New Delhi: Scientists at agri research body ICAR have detected an abundance of deep sea squid in the central Arabian Sea, opening up new opportunities for large scale export of the high value seafood delicacy.
Using funds from the World Bank aided National Agricultural Innovation Project (NAIP), K Sunil Mohamed of Central Marine Fisheries Research Institute (CMFRI) and his team have been able to map abundance of this largely unexploited deep sea squid which inhabits at depths ranging between 1,000 and 4,000 meters.
CMFRI is an institute of Indian Council of Agricultural Research (ICAR).
According to Mohamed, the concentration of this species is on an average five tonnes per sq km and in some areas, post-monsoon season, as much as 90 tonnes.
Because of its abundance and dominance in a major part of the Arabian Sea, these squids are called the "Master of the Arabian Sea", Mohamed said.

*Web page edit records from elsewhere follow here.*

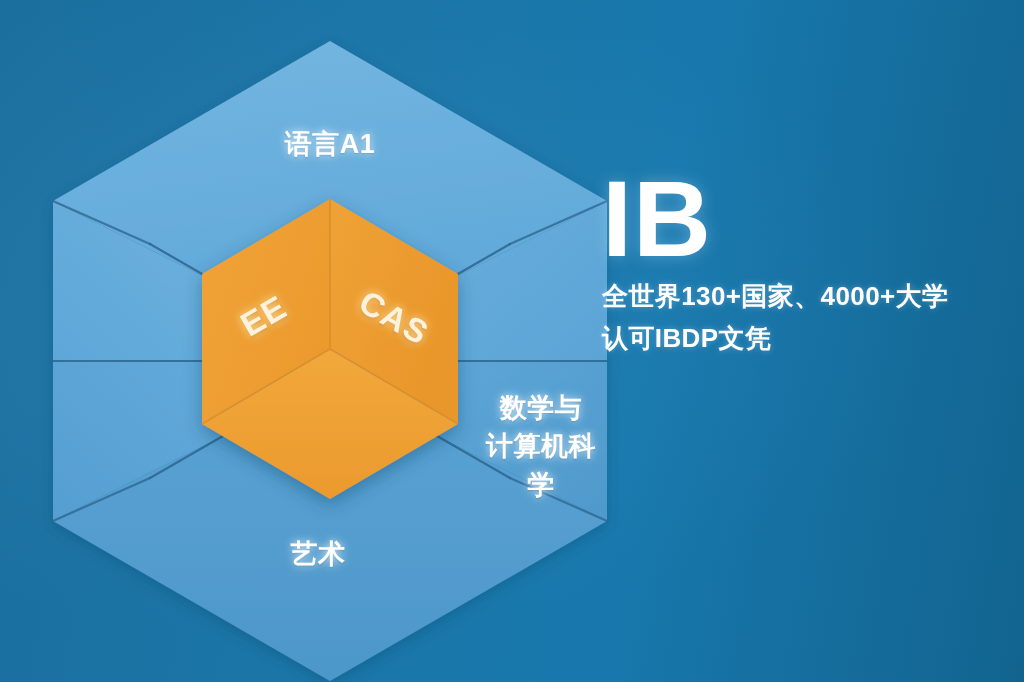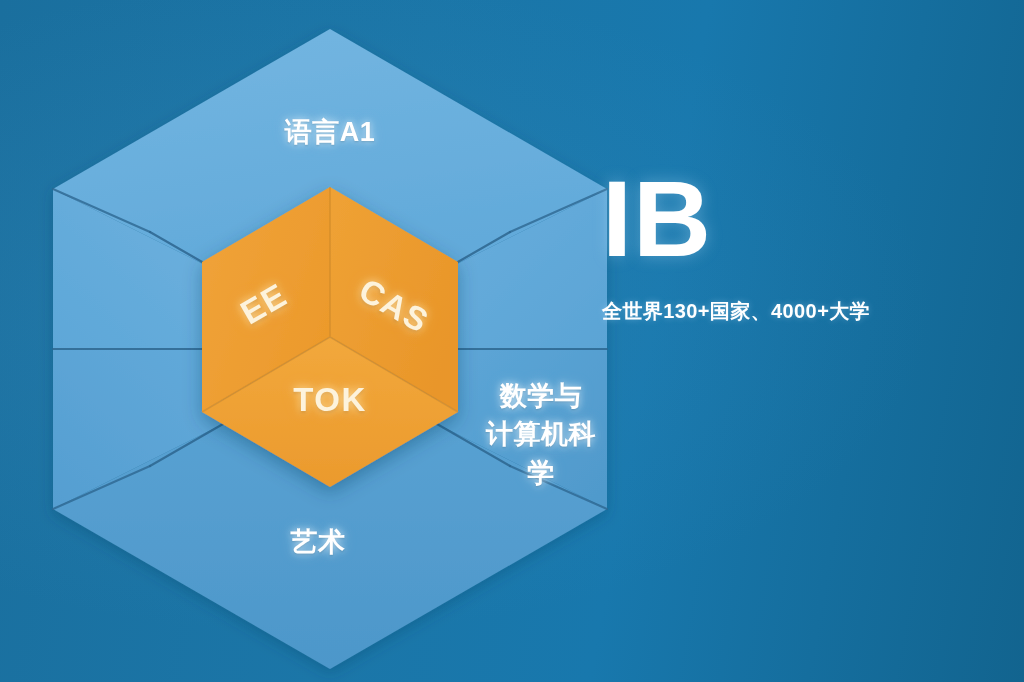"语言A1" .diagram-wrap { top: 4px -> 16px }
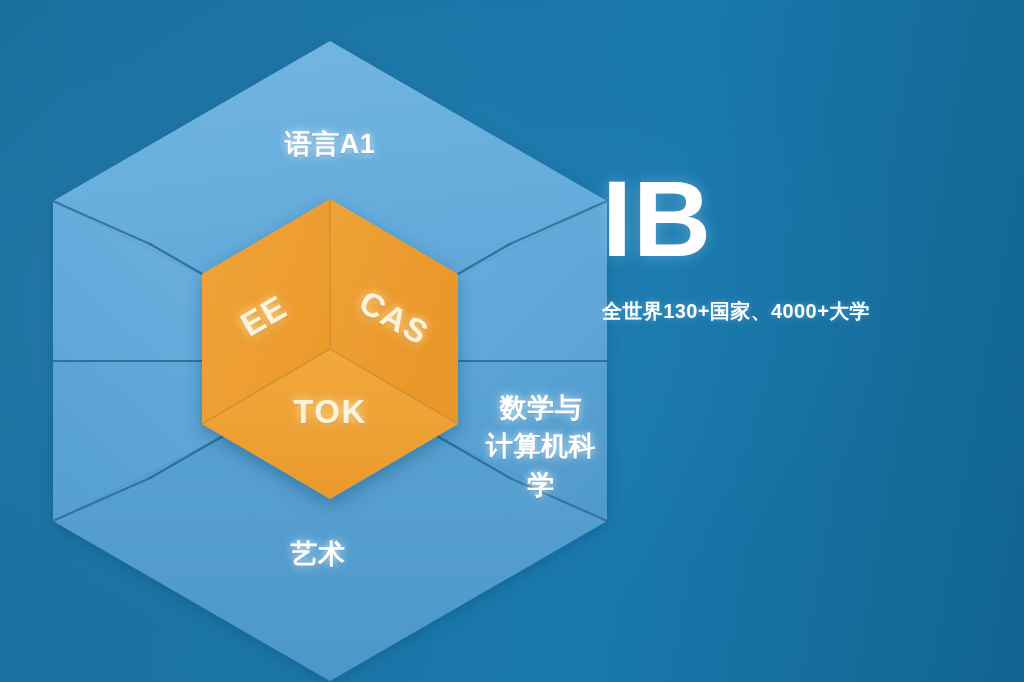"全世界130+国家、4000+大学" .brand-sub { font-size: 20px -> 26px; margin: 24px 0 0 0 -> 4px 0 0 0 }
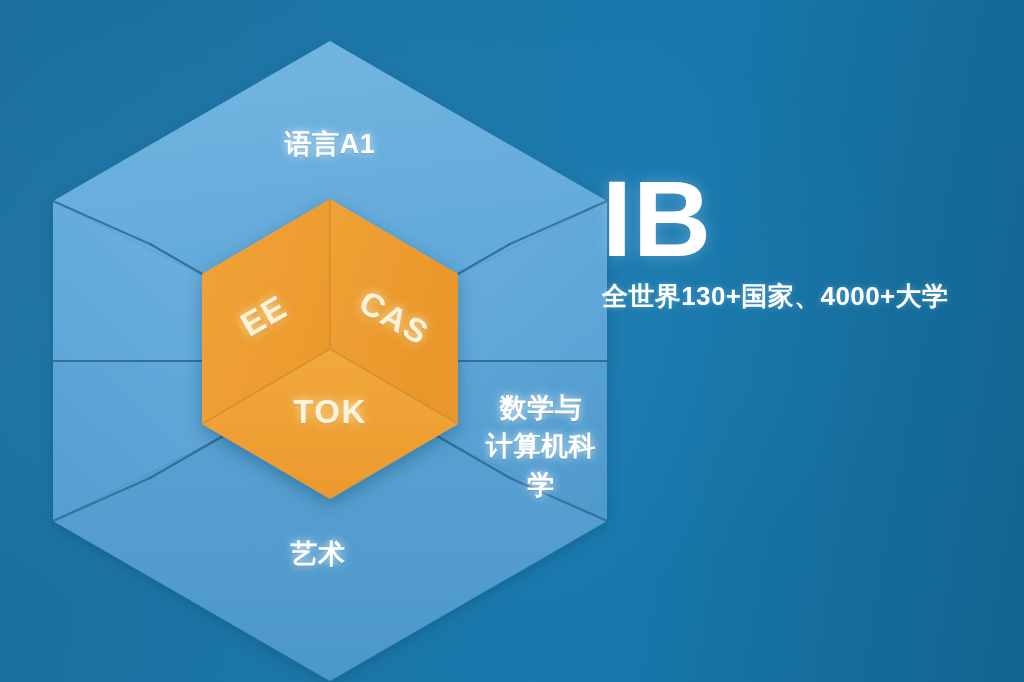"认可IBDP文凭" span { html: none -> <span>认可IBDP文凭</span> }
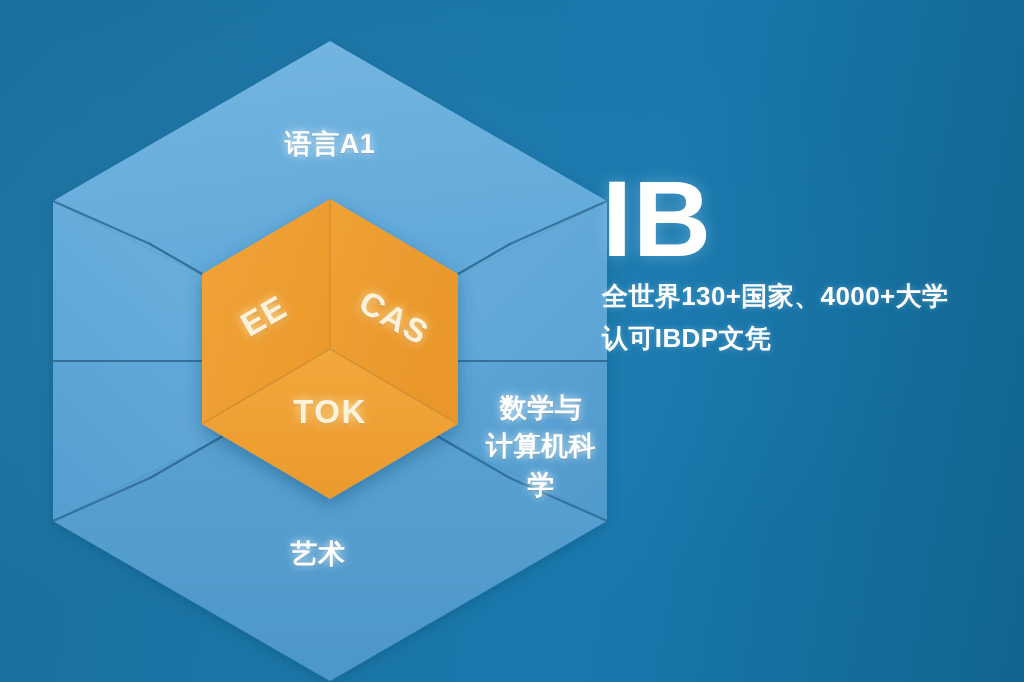"TOK" div.core-label { html: <div>TOK</div> -> none }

Through repeated trials in the Arabian sea for over a year, Mohamed and his team have standardised specialized techniques for its capture called squid jigging.
Using micro-processor controlled automatic squid jigging machines and powerful metal halide lamps, these squids are first attracted to the surface during night and then the colourful and barbless jigs are lowered and raised serially in a jigging motion to capture squids.
Other fishing methods such as gill-netting and purse seining have also been successful for capture of these squids.
Consortium partners of CMFRI in the project, the National Institute of Fisheries Post Harvest Technology and Training (NIFPHATT), Kochi have developed ready-to-eat and
ready-to-cook products from these squids which have passed through domestic trials successfully.
Considering the high demand and prices for oceanic squids in the international market, there is great scope for exploiting this resource on a massive scale, Mohamed said.
In recent times, Indian seafood exports have been witnessing steady growth in value terms, though in volume terms the growth has been tardy.